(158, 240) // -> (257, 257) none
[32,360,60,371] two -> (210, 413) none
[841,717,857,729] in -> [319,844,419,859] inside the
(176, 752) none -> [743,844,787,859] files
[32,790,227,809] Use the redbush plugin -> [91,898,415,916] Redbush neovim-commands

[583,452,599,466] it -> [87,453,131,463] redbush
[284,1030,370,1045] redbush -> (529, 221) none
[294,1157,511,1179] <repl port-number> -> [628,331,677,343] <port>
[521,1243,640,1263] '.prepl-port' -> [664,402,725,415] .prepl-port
::::::::
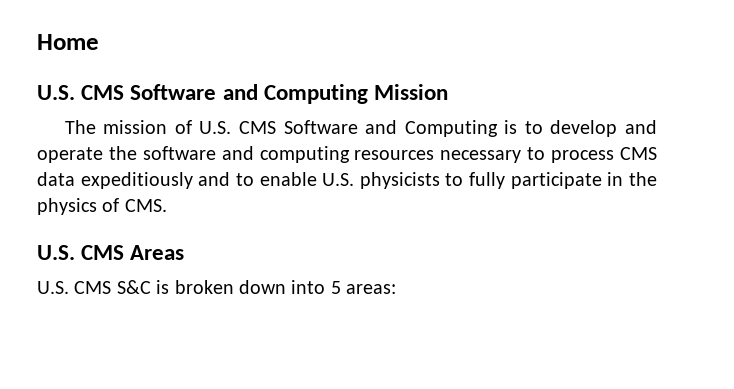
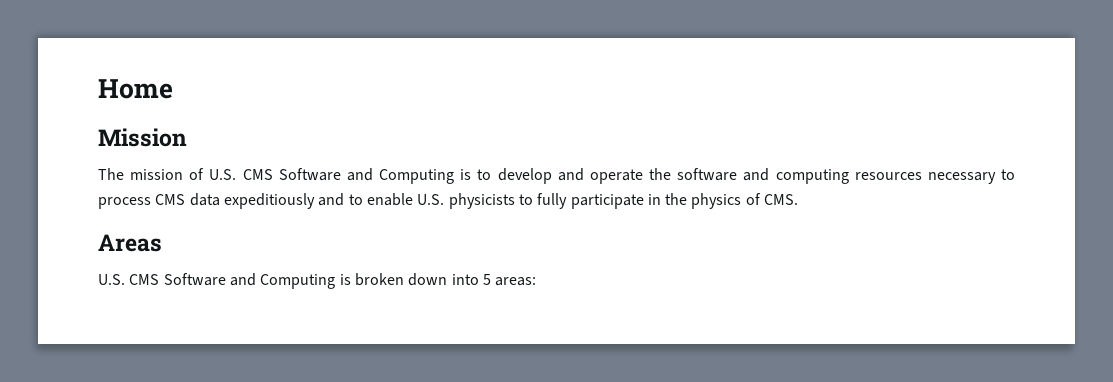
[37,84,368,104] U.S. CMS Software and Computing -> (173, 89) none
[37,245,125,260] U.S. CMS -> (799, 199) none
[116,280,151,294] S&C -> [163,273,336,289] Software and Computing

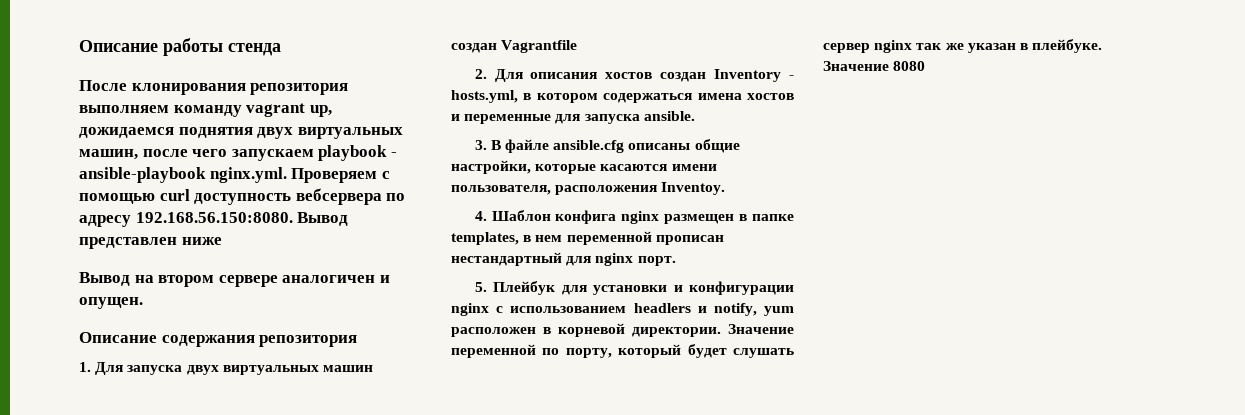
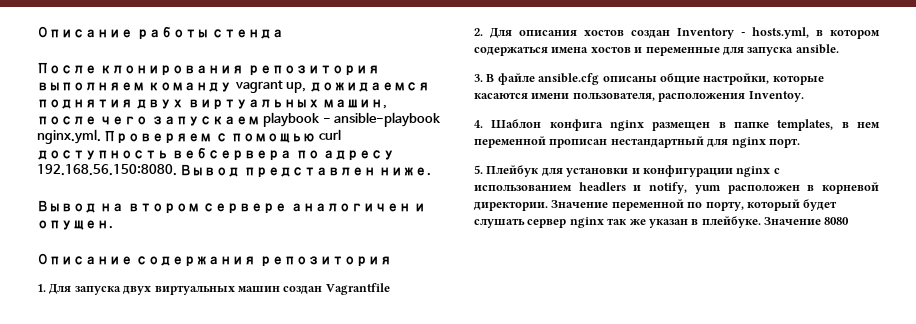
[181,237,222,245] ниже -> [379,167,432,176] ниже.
::::::::
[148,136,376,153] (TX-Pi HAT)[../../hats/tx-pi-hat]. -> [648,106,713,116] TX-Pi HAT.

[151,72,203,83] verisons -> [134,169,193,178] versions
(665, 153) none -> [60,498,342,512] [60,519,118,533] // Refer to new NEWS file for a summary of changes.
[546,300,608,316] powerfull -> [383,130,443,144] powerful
::::::::
Action item —
Repeat, word for word, the lines above between the line holding "[841,717,857,729] in ->" and the line holding "[521,1243,640,1263] '.prepl-port' ->", inclusive; omit everything else.

Exercise result —
[841,717,857,729] in -> [319,844,419,859] inside the
(176, 752) none -> [743,844,787,859] files
[32,790,227,809] Use the redbush plugin -> [91,898,415,916] Redbush neovim-commands

[583,452,599,466] it -> [87,453,131,463] redbush
[284,1030,370,1045] redbush -> (529, 221) none
[294,1157,511,1179] <repl port-number> -> [628,331,677,343] <port>
[521,1243,640,1263] '.prepl-port' -> [664,402,725,415] .prepl-port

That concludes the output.